Loudermilk v. Casey, 1-182A1
Decision Date | 16 November 1982 |
Docket Number | No. 1-182A1,1-182A1 |
Citation | 441 N.E.2d 1379 |
Parties | John V. LOUDERMILK, Defendant-Appellant, v. Lawrence J. CASEY and Alvin M. Weintraub, Plaintiffs-Appellees. |
Court | Indiana Appellate Court |
Stephen M. Gentry, Indianapolis, Melvin R. Lind, Lind, Deckard & O'Brien, Danville, for defendant-appellant.
Theodore J. Nowacki, Bose, McKinney & Evans, Indianapolis, John M. Howard, Jr., Howard & Lawson, Danville, for plaintiffs-appellees.
Lawrence J. Casey (Casey) and Alvin M. Weintraub (Weintraub), the plaintiff-appellees, filed this action in the Hendricks Circuit Court to recover on guaranties executed by John V. Loudermilk (Loudermilk), the defendant-appellant.
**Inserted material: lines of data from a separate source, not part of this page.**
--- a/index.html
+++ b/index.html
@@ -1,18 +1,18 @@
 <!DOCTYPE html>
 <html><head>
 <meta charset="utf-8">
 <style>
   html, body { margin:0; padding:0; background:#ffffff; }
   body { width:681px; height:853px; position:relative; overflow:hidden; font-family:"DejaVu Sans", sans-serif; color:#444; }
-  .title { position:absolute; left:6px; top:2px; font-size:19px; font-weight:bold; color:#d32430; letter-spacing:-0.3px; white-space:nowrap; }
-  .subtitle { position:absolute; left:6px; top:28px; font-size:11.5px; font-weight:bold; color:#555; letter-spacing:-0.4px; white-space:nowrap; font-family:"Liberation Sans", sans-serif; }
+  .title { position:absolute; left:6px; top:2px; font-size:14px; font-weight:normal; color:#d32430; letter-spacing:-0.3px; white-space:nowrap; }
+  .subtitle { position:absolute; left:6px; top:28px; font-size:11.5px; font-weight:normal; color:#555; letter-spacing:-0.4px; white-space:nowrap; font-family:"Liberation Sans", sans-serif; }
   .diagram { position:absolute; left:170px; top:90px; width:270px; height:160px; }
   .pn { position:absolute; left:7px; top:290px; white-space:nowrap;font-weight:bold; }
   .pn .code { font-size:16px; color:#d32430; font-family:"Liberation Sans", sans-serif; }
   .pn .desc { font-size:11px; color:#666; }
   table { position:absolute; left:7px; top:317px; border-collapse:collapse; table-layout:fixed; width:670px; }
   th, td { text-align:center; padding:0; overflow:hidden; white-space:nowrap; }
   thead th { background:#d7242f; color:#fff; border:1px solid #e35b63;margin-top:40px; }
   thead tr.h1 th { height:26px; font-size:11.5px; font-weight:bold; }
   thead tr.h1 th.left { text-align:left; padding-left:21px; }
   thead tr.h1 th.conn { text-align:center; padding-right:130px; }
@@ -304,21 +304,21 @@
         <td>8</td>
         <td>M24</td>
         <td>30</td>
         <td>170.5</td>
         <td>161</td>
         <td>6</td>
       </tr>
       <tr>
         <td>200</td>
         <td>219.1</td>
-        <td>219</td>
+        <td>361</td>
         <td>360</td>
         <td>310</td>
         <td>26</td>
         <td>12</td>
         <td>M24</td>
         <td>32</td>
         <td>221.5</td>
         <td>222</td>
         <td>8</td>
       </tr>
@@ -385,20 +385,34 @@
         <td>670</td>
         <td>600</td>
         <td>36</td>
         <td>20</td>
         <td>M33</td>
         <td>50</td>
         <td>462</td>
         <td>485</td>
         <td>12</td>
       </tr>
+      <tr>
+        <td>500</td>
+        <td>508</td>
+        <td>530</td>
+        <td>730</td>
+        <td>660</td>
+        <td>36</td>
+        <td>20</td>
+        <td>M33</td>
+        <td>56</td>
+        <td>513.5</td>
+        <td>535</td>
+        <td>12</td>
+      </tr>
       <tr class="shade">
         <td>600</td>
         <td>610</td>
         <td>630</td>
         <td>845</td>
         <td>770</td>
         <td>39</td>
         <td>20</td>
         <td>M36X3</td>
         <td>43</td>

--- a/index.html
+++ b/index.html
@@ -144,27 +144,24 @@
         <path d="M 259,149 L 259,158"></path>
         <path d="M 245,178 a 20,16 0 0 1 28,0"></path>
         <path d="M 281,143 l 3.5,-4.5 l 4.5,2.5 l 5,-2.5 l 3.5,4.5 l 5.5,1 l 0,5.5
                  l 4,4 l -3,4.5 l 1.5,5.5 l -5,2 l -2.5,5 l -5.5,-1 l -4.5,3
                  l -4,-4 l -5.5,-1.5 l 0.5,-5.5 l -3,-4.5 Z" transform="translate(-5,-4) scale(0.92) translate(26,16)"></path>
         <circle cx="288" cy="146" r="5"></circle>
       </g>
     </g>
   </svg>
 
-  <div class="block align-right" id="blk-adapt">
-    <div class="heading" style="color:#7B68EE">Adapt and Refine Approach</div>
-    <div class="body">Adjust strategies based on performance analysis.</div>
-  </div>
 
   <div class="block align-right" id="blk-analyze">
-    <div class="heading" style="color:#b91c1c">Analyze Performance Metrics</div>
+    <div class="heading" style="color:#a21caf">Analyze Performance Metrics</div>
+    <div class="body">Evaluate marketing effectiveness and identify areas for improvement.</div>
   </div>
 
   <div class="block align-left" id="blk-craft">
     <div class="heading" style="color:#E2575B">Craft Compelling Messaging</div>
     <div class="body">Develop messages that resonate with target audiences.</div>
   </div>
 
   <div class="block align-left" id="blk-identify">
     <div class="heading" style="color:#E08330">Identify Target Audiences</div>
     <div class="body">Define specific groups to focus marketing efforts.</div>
Loudermilk had guaranteed payment of two promissory notes of Wernert J. Pitterich (Pitterich) which Pitterich issued in order to purchase stock under a written agreement with Casey and Weintraub. The trial court entered summary judgment in favor of Casey and Weintraub in the amount of $32,261.84 plus $4,000 for attorneys' fees. Loudermilk appeals, raising several issues regarding the interpretation of the guaranties and the award of attorneys' fees.
We affirm in part and reverse and remand in part.
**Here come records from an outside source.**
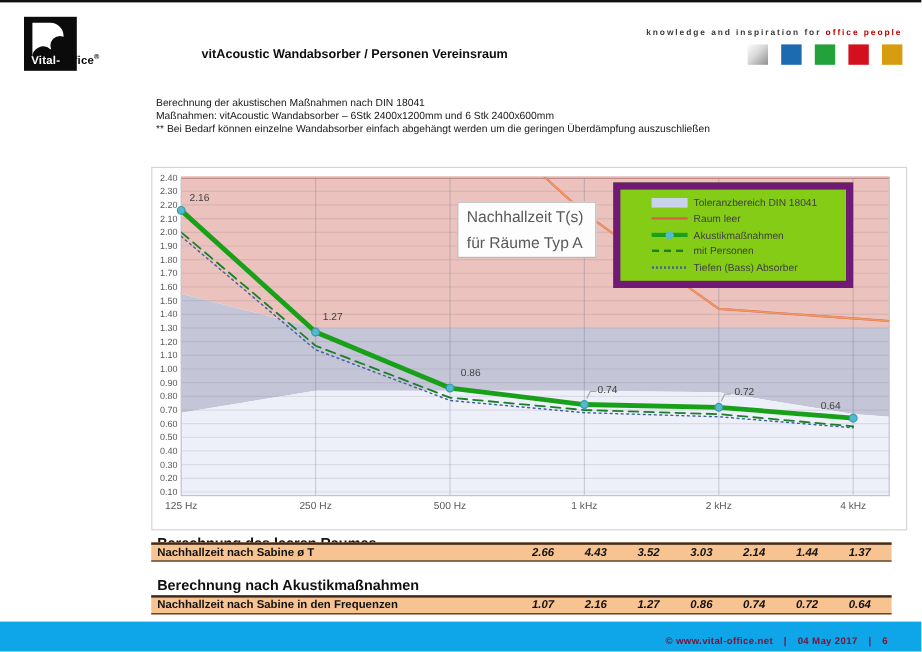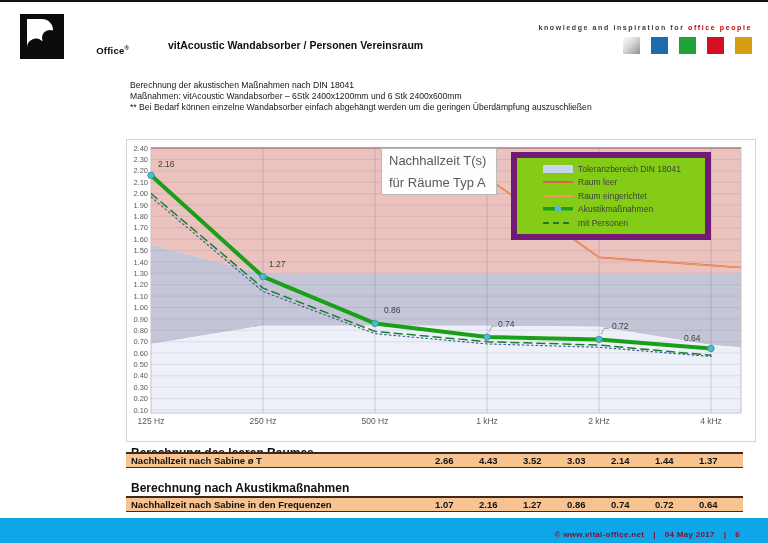--- a/index.html
+++ b/index.html
@@ -7,47 +7,47 @@
     width:768px;height:543px;position:relative;background:#ffffff;
     font-family:"Liberation Sans","DejaVu Sans",sans-serif;
     overflow:hidden;color:#141414;
   }
   .abs{position:absolute;}
   
   .top-strip{left:0;top:0;width:768px;height:2px;background:#111;}
   
   .logo-box{left:20px;top:14px;width:44px;height:45px;background:#0b0b0b;}
   .logo-label{left:26px;top:45px;font-size:9.5px;font-weight:bold;letter-spacing:.2px;white-space:nowrap;}
-  .logo-label .lw{color:#fff;margin-left:46px;} .logo-label .lb{color:#0b0b0b;}
+  .logo-label .lw{color:#fff;} .logo-label .lb{color:#0b0b0b;}
   .logo-label sup{font-size:6px;color:#0b0b0b;}
   .page-title{left:168px;top:39px;font-size:10.5px;font-weight:bold;color:#0e0e0e;}
   
   .tagline{right:16px;top:24px;font-size:7px;font-weight:bold;letter-spacing:1.6px;color:#3a3a3a;white-space:nowrap;}
   .tagline .hl{color:#c00000;}
   .brand-squares{right:16px;top:37px;display:flex;gap:11px;}
   .brand-squares .sq{width:17px;height:17px;}
   
   .intro{left:130px;top:80px;width:630px;font-size:8.6px;line-height:11px;color:#161616;}
   .intro .b{font-weight:bold;}
   
   .chart-frame{left:126px;top:139px;width:630px;height:303px;background:#fff;border:1px solid #d5d5d5;box-sizing:border-box;}
-  .chart-title-box{left:254px;top:8px;width:116px;height:47px;background:#fdfdfd;border:1px solid #b9b9b9;
+  .chart-title-box{left:254px;top:28px;width:116px;height:47px;background:#fdfdfd;border:1px solid #b9b9b9;
     color:#595959;font-size:13px;line-height:22px;padding:1px 0 0 7px;box-sizing:border-box;}
   .legend-box{left:384px;top:12px;width:200px;height:88px;background:#84cc16;border:6px solid #701a75;
     box-sizing:border-box;padding:4px 0 0 26px;}
   .legend-row{display:flex;align-items:center;height:13.5px;}
   .legend-swatch{width:30px;margin-right:5px;flex:0 0 30px;}
   .legend-label{font-size:8.5px;color:#3f3f3f;white-space:nowrap;}
   
   .tbl-heading{left:131px;font-size:12px;font-weight:bold;color:#111;}
   .tbl-row{left:126px;width:617px;height:16px;display:flex;align-items:center;
     background:#f7c491;border-top:2px solid #41291a;border-bottom:1.5px solid #41291a;box-sizing:border-box;
     font-size:9.5px;font-weight:bold;color:#111;}
   .tbl-row .rlabel{flex:1 1 auto;padding-left:5px;}
-  .tbl-row .cell{flex:0 0 44px;text-align:left;padding-right:9px;box-sizing:border-box;}
+  .tbl-row .cell{flex:0 0 44px;text-align:center;padding-right:9px;box-sizing:border-box;font-style:italic;}
   
   .footer-bar{left:0;top:518px;width:768px;height:33px;background:#0ea5e9;
     display:flex;justify-content:flex-end;align-items:center;padding-right:28px;box-sizing:border-box;
     font-size:8px;font-weight:bold;color:#7c1031;letter-spacing:.3px;}
   .footer-bar span{margin-left:9px;}
 </style>
 </head>
 <body>
 
 <div class="abs top-strip"></div>
@@ -172,30 +172,30 @@
   <div class="abs legend-box" id="legend-box">
       <div class="legend-row">
         <div class="legend-swatch" style="height: 8px; width: 26px; background: rgb(201, 211, 236);"></div>
         <span class="legend-label">Toleranzbereich DIN 18041</span>
       </div>
       <div class="legend-row">
         <div class="legend-swatch" style="height: 2px; background: rgb(217, 96, 76);"></div>
         <span class="legend-label">Raum leer</span>
       </div>
       <div class="legend-row">
-        <div class="legend-swatch" style="height: 2px; background: rgb(240, 154, 94);"></div>
-        <span class="legend-label">Raum eingerichtet</span>
-      </div>
-      <div class="legend-row">
         <div class="legend-swatch" style="height: 8px; background: radial-gradient(circle, rgb(85, 184, 204) 0px, rgb(85, 184, 204) 3.2px, transparent 3.6px), linear-gradient(rgb(25, 160, 25), rgb(25, 160, 25)) 0px 2.2px / 30px 3.5px no-repeat;"></div>
         <span class="legend-label">Akustikmaßnahmen</span>
       </div>
       <div class="legend-row">
         <div class="legend-swatch" style="height: 2.2px; background: repeating-linear-gradient(90deg, rgb(27, 127, 40) 0px, rgb(27, 127, 40) 6px, transparent 6px, transparent 10px);"></div>
         <span class="legend-label">mit Personen</span>
+      </div>
+      <div class="legend-row">
+        <div class="legend-swatch" style="height: 1.8px; background: repeating-linear-gradient(90deg, rgb(65, 96, 158) 0px, rgb(65, 96, 158) 1.6px, transparent 1.6px, transparent 3.4px);"></div>
+        <span class="legend-label">Tiefen (Bass) Absorber</span>
       </div>
     </div>
 </div>
 
 <div class="abs tbl-heading" style="top:446px">Berechnung des leeren Raumes</div>
 <div class="abs tbl-row" style="top:452px">
   <span class="rlabel">Nachhallzeit nach Sabine ø T</span>
   <span style="display:contents"><span class="cell">2.66</span><span class="cell">4.43</span><span class="cell">3.52</span><span class="cell">3.03</span><span class="cell">2.14</span><span class="cell">1.44</span><span class="cell">1.37</span></span>
 </div>
 <div class="abs tbl-heading" style="top:481px">Berechnung nach Akustikmaßnahmen</div>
Casey, Weintraub and Pitterich were three of the twelve shareholders of Fleetwood Investment Company (Fleetwood), a Michigan corporation. Fleetwood's only assets were the issued and outstanding capital stock of A.C.E. Freight, Inc. (A.C.E.), an Ohio corporation which held an operating certificate and operated as a motor common carrier pursuant to authority issued by the Interstate Commerce Commission. Pitterich entered into a sale agreement with the other eleven Fleetwood shareholders whereby he agreed to purchase all of their shares of Fleetwood stock. The trial court made the following findings of fact regarding the sale of the stock.
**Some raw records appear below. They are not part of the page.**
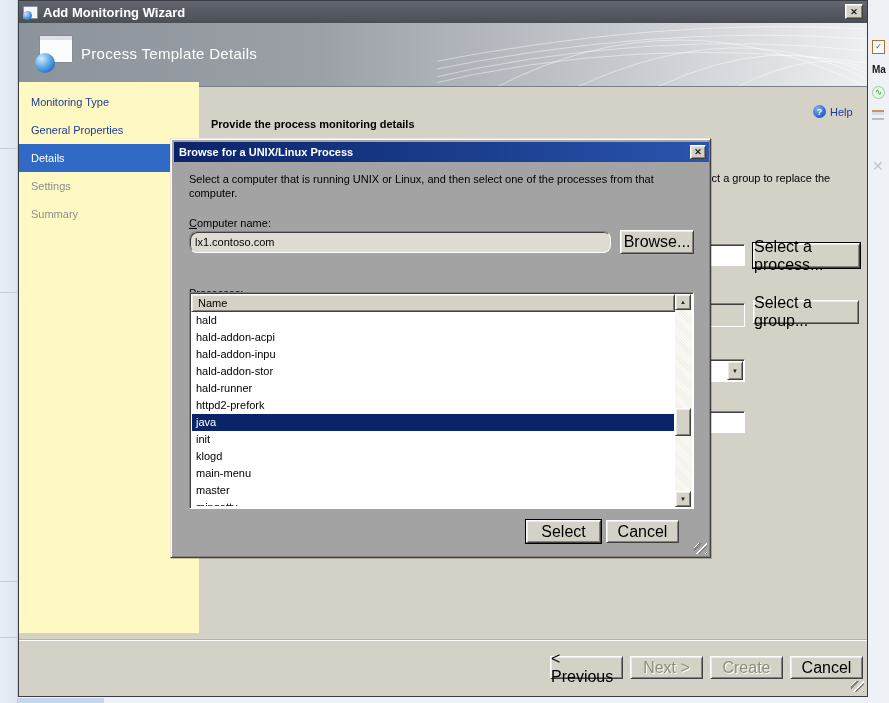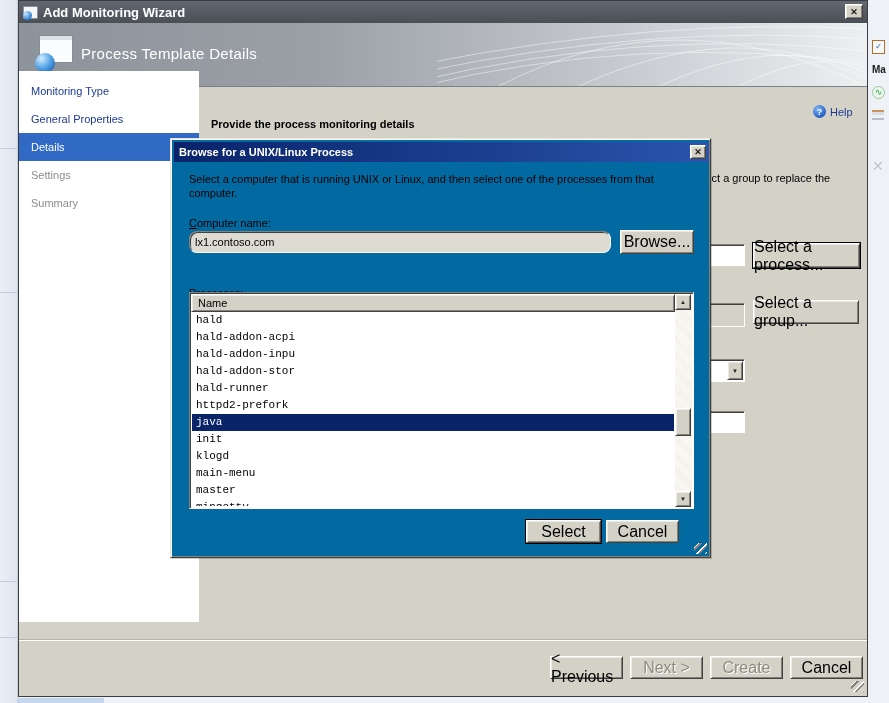--- a/index.html
+++ b/index.html
@@ -47,53 +47,53 @@
             border-bottom:1px solid #7a8087; }
   .header svg { position:absolute; right:0; top:0; }
   .hdr-icon { position:absolute; left:16px; top:12px; width:42px; height:36px; }
   .hdr-icon .win { position:absolute; left:4px; top:0; width:34px; height:28px; background:#fbfcfd;
                    border:1px solid #878d95; box-shadow:inset 0 4px 0 #dde1e5; border-radius:1px; }
   .hdr-icon .ball { position:absolute; left:0; bottom:-2px; width:20px; height:20px; border-radius:50%;
                    background:radial-gradient(circle at 32% 28%, #d5ecff, #5aa7e8 45%, #1f66b8 85%); }
   .hdr-title { position:absolute; left:62px; top:22px; color:#fff; font-size:15px; letter-spacing:.3px; }
 
   
-  .sidebar { position:absolute; left:0; top:70px; width:180px; height:551px; background:#ffffff; }
+  .sidebar { position:absolute; left:0; top:81px; width:180px; height:551px; background:#fef9c3; }
   .side-item { height:28px; line-height:28px; padding-left:12px; font-size:11px; color:#1f3a93; cursor:default; }
   .side-item.selected { background:#316ac5; color:#fff; }
   .side-item.disabled { color:#8d8d8d; }
 
   
   .heading { position:absolute; left:192px; top:117px; font-weight:bold; font-size:11px; }
   .help { position:absolute; left:794px; top:104px; display:flex; align-items:center; gap:4px; }
   .help-ic { width:13px; height:13px; border-radius:50%; color:#fff; font-size:9px; font-weight:bold;
              display:flex; align-items:center; justify-content:center;
              background:radial-gradient(circle at 35% 30%, #7db2f4, #1b55c0 80%); }
   .help-label { color:#1f3a93; font-size:11px; }
   .bg-text { position:absolute; left:684px; top:171px; width:170px; font-size:11px; }
   .bg-input { position:absolute; height:22px; }
 
   
-  .modal { position:absolute; left:170px; top:138px; width:541px; height:420px; background:#0369a1;
+  .modal { position:absolute; left:170px; top:138px; width:541px; height:420px; background:#a3a3a3;
            border-top:1px solid #e6e4dd; border-left:1px solid #e6e4dd;
            border-right:1px solid #404040; border-bottom:1px solid #404040;
            box-shadow: inset 1px 1px 0 #fff, inset -1px -1px 0 #84827a, 1px 1px 0 #00000033; }
   .m-titlebar { position:absolute; left:3px; top:3px; width:535px; height:20px;
                 background:linear-gradient(90deg,#0a246a,#1c4091 60%,#2a55ae);
                 display:flex; align-items:center; }
   .m-title { color:#fff; font-weight:bold; font-size:11px; margin-left:5px; }
   .m-instruction { position:absolute; left:18px; top:33px; width:508px; font-size:11px; line-height:14px; }
   .m-label { position:absolute; left:18px; font-size:11px; }
   .m-field { position:absolute; left:18px; top:92px; width:422px; height:22px; background:#dedbd3;
              line-height:20px; padding-left:5px; font-size:11px;border-radius:8px; }
   .list { position:absolute; left:18px; top:153px; width:505px; height:217px; overflow:hidden; }
   .list-head { position:absolute; left:1px; top:1px; right:18px; height:18px; line-height:17px;
                padding-left:6px; font-size:11px; }
   .rows { position:absolute; left:2px; top:19px; right:19px; bottom:2px; overflow:hidden; background:#fff; }
-  .row { height:17px; line-height:17px; padding-left:4px; font-size:11px; white-space:nowrap;font-family:Liberation Mono, monospace; }
+  .row { height:17px; line-height:17px; padding-left:4px; font-size:11px; white-space:nowrap; }
   .row.selected { background:#0a246a; color:#fff; }
   .scrollbar { position:absolute; top:1px; right:1px; width:17px; bottom:1px;
                background:repeating-linear-gradient(45deg,#f2f0e9 0 1px,#fbfaf6 1px 2px); }
   .sb-btn { position:absolute; left:0; width:16px; height:16px; display:flex; align-items:center;
             justify-content:center; font-size:6px; color:#222; }
   .sb-thumb { position:absolute; left:0; width:16px; height:28px; top:114px; }
 
   .resize-corner { position:absolute; width:13px; height:11px; }
 </style>
 </head>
"1. On or about December 18, 1974, Wernert J. Pitterich ('Pitterich') entered into a written agreement with the owners of 80% of the capital stock of Fleetwood Investment Company ('Fleetwood'), wherein Pitterich, who was then the owner of 20% of Fleetwood's stock, agreed to purchase all of the other outstanding shares of Fleetwood. The Plaintiffs, who each owned 3.75% of such stock, were parties to such agreement.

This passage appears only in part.